Newcomer of the Year: Defensive end Aaron Lynch
The freshman burst onto the scene with a giant Week 3 performance against Michigan State, recording one sack, forcing a fumble and notching six quarterback hurries. To put that into proper context, no Notre Dame player recorded that many throughout all of the 2010 season. Lynch enters the Champs Sports Bowl against Florida State — a school he once committed to — with 5.5 tackles for loss, 4 sacks and 13 hurries on the season. He was forced into extended playing time because of injury along the line, and he did not disappoint.
Coach of the Year: Running backs coach Tim Hinton
Hinton helped the rushing game exceed everyone's expectations but its own. Cierre Wood rushed for 1,042 yards and nine touchdowns, and Jonas Gray may have joined him in the 1,000-yard mark if not for an ACL tear Nov. 19. Gray, a senior, scored 12 touchdowns this season, including at least one in eight consecutive games, finishing his final campaign with 791 yards and a 6.9-yards-per-carry average. Hinton could draw interest from Urban Meyer at Ohio State, but for now the Irish are thankful for the work he put in this season.

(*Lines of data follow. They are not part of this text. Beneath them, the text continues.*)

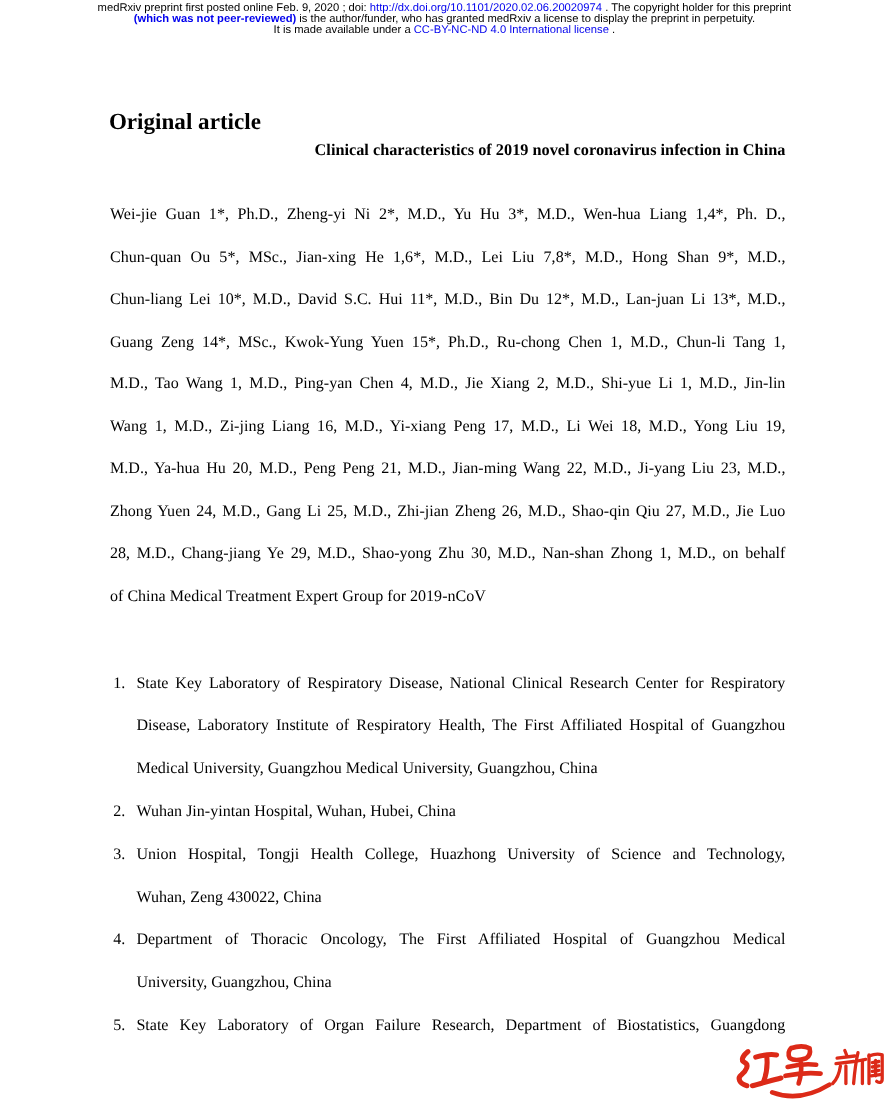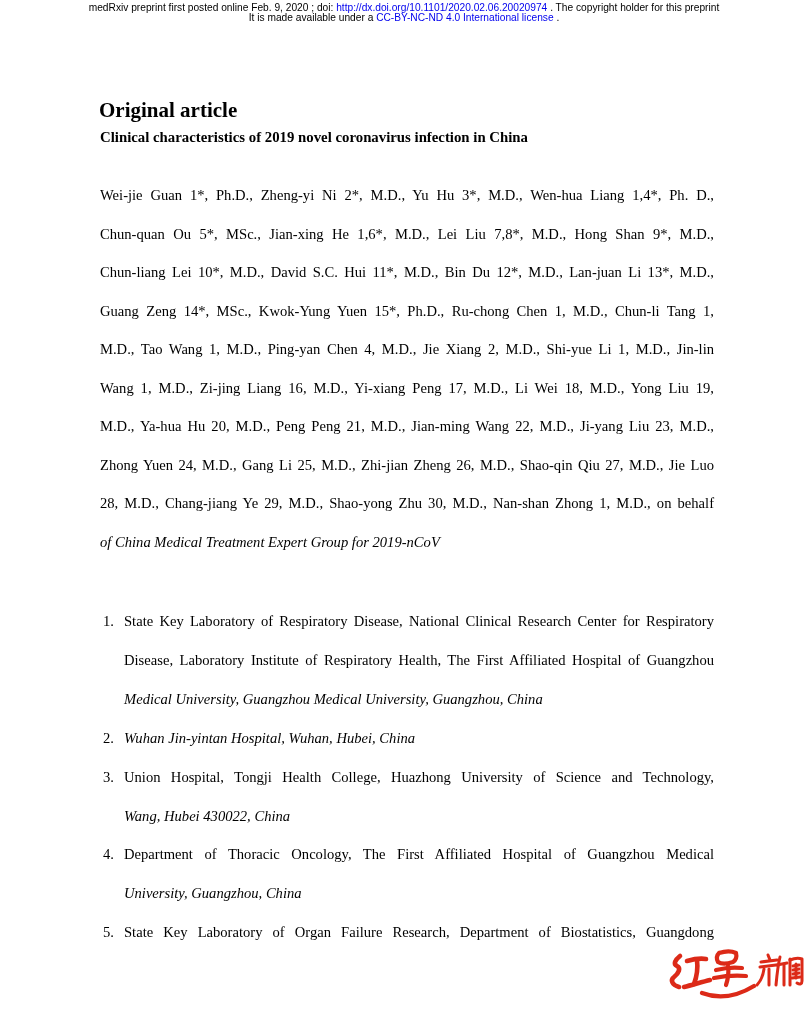--- a/index.html
+++ b/index.html
@@ -66,6 +66,7 @@
 
 <div class="header">
   <div><span>medRxiv preprint first posted online Feb. 9, 2020 ; doi: </span><a href="#" class="hlink">http://dx.doi.org/10.1101/2020.02.06.20020974</a><span> . The copyright holder for this preprint</span></div>
+  <div><span class="hbold">(which was not peer-reviewed)</span><span> is the author/funder, who has granted medRxiv a license to display the preprint in perpetuity.</span></div>
   <div><span>It is made available under a </span><a href="#" class="hlink">CC-BY-NC-ND 4.0 International license</a><span> .</span></div>
 </div>
 

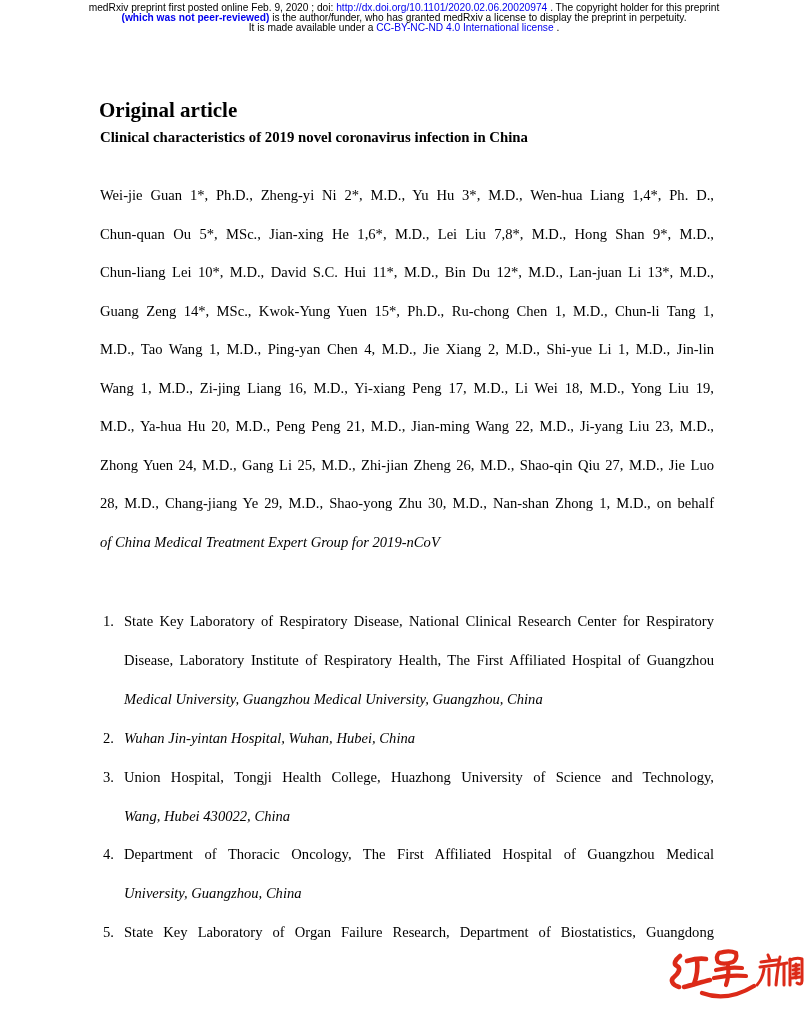--- a/index.html
+++ b/index.html
@@ -30,7 +30,7 @@
   }
   .paper-title {
     position: absolute; left: 100px; top: 129px; width: 614px; margin: 0;
-    text-align: left;
+    text-align: right;
     font-size: 14.8px; font-weight: bold;
   }
 

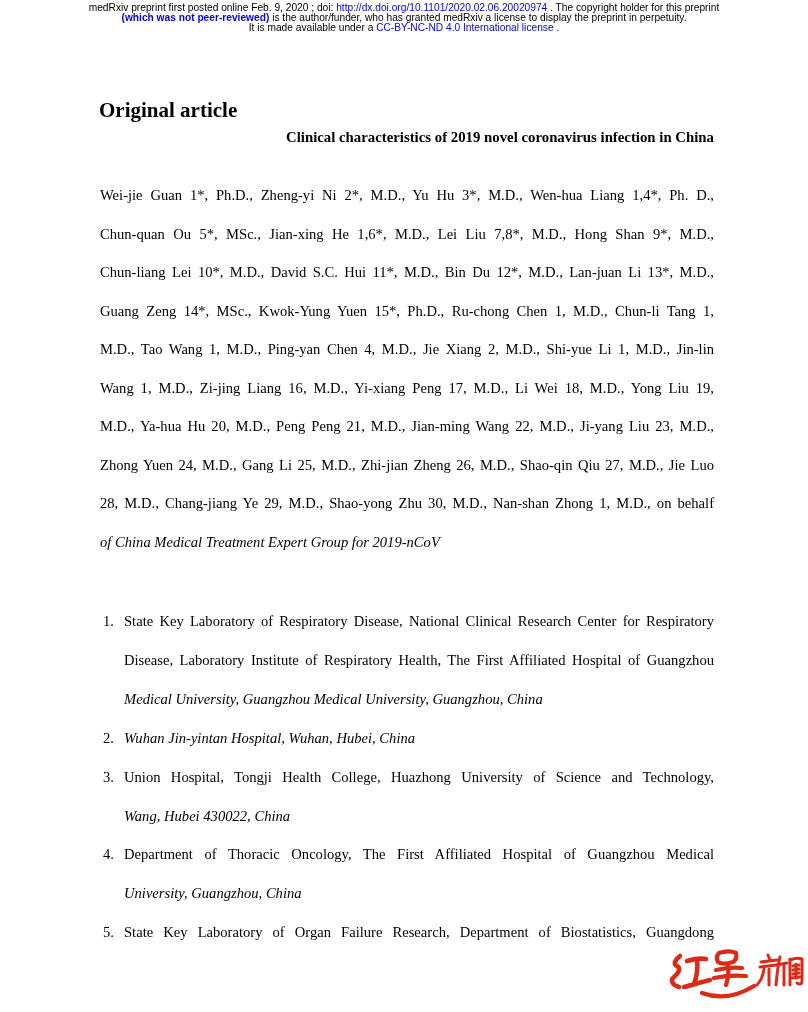--- a/index.html
+++ b/index.html
@@ -44,7 +44,7 @@
     white-space: nowrap;
   }
   .authors .bline { line-height: 38.5px; }
-  .endline { text-align-last: left; font-style: italic; }
+  .endline { text-align-last: left; }
 
   .affils {
     position: absolute; left: 100px; top: 602px; width: 614px;

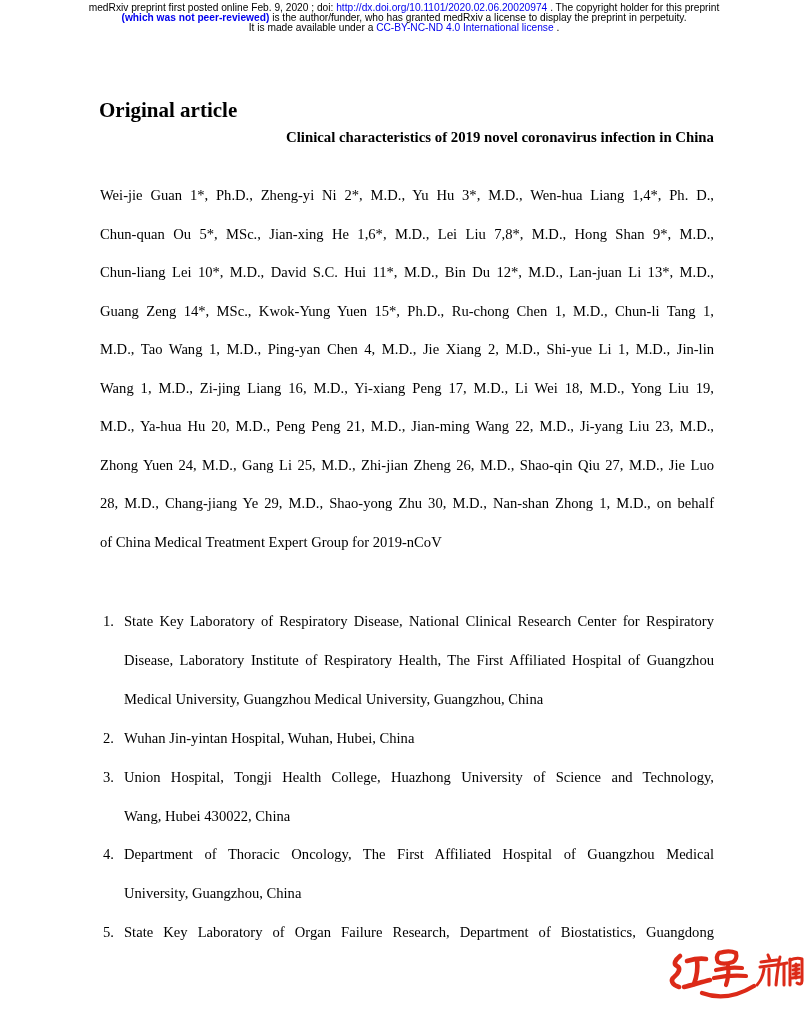--- a/index.html
+++ b/index.html
@@ -100,7 +100,7 @@
   <div class="affil">
     <span class="affil-num">3.</span>
     <div class="bline">Union Hospital, Tongji Health College, Huazhong University of Science and Technology,</div>
-    <div class="bline endline">Wang, Hubei 430022, China</div>
+    <div class="bline endline">Wuhan, Zeng 430022, China</div>
   </div>
   <div class="affil">
     <span class="affil-num">4.</span>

Biggest surprise: Running back Jonas Gray
Speaking of Gray … Kelly said before the Irish's game against Boston College that he had never in his career seen a senior renaissance like Gray's. Gray overcame a potentially devastating Week 1 fumble against USF — one that resulted in a game-changing touchdown the other way — and ended up getting game captain honors against Air Force and starting four games. He spent much of the season in pursuit of George Gipp's single-season yards per carry record of 8.11, finishing with a 6.9 average. He had never scored a touchdown before notching 12 this season. Sadly, the campaign ended prematurely on Senior Day. Here's hoping Gray makes a speedy recovery and left enough of an impression on NFL scouts, as he was playing his way onto their radars before going down Nov. 19.
Biggest disappointment: Punt-return game
The Irish finished the season with a punt-return average of 0.30 yards per return, the worst among FBS teams. The Theo Riddick experiment backfired, as the junior fumbled one away in Week 1, and even the normally sure-handed John Goodman let one get away deep in his own territory Week 3 against Michigan State. Floyd voluntarily went back there to try to make something happen, but he never got a chance to return one this season. The Irish have plenty of work to do in this area in the offseason.

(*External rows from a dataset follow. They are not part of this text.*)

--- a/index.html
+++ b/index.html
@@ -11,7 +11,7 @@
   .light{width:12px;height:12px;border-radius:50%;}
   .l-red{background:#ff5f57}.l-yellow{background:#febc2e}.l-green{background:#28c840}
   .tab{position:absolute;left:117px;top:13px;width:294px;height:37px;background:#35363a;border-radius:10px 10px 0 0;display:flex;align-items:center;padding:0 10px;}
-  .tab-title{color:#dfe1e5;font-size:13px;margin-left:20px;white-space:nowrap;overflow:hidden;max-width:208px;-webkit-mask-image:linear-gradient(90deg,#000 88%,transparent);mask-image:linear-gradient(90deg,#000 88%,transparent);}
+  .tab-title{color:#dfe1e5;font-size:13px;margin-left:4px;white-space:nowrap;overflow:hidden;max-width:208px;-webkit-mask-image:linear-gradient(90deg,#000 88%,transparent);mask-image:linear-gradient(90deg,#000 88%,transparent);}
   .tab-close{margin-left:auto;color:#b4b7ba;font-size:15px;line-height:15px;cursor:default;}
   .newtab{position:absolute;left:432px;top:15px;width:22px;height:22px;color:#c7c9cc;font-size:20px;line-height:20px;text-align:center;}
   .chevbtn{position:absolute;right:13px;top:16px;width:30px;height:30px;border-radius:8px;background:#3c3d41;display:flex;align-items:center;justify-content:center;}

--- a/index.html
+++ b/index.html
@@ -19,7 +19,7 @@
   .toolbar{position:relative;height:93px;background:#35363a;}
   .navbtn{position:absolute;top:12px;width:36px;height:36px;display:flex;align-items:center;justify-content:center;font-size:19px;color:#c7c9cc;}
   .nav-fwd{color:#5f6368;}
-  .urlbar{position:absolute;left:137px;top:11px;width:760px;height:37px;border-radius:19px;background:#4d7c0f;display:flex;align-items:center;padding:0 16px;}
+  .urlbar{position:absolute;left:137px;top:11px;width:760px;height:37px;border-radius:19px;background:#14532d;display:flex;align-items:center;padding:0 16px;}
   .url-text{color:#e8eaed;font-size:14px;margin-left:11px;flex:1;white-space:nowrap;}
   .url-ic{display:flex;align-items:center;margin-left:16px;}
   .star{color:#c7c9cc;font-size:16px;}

Game of the Year: Michigan 35, Notre Dame 31
The Sept. 10 contest had everything a college football fan could ask for: The first night game in the history of the Big House. Two of the three winningest programs in college football history. College GameDay on campus. The biggest crowd in college football history.
Then the game actually started, and it somehow surpassed the hype.
Michigan came back from a 24-7 deficit after three quarters, scoring four touchdowns in the fourth quarter and two in the final 1 minute, 12 seconds to shock the Irish. Vincent Smith's 21-yard touchdown catch made it 28-24 Michigan, Tommy Rees responded 42 seconds later with a 29-yard scoring strike to Riddick and Robinson closed things out with a 16-yard touchdown pass to Roy Roundtree with 2 seconds to play, capping off Michigan's third consecutive thrilling win over Notre Dame and a night for the ages. The Big House might as well quit while it's ahead; no night game there will ever surpass the first one.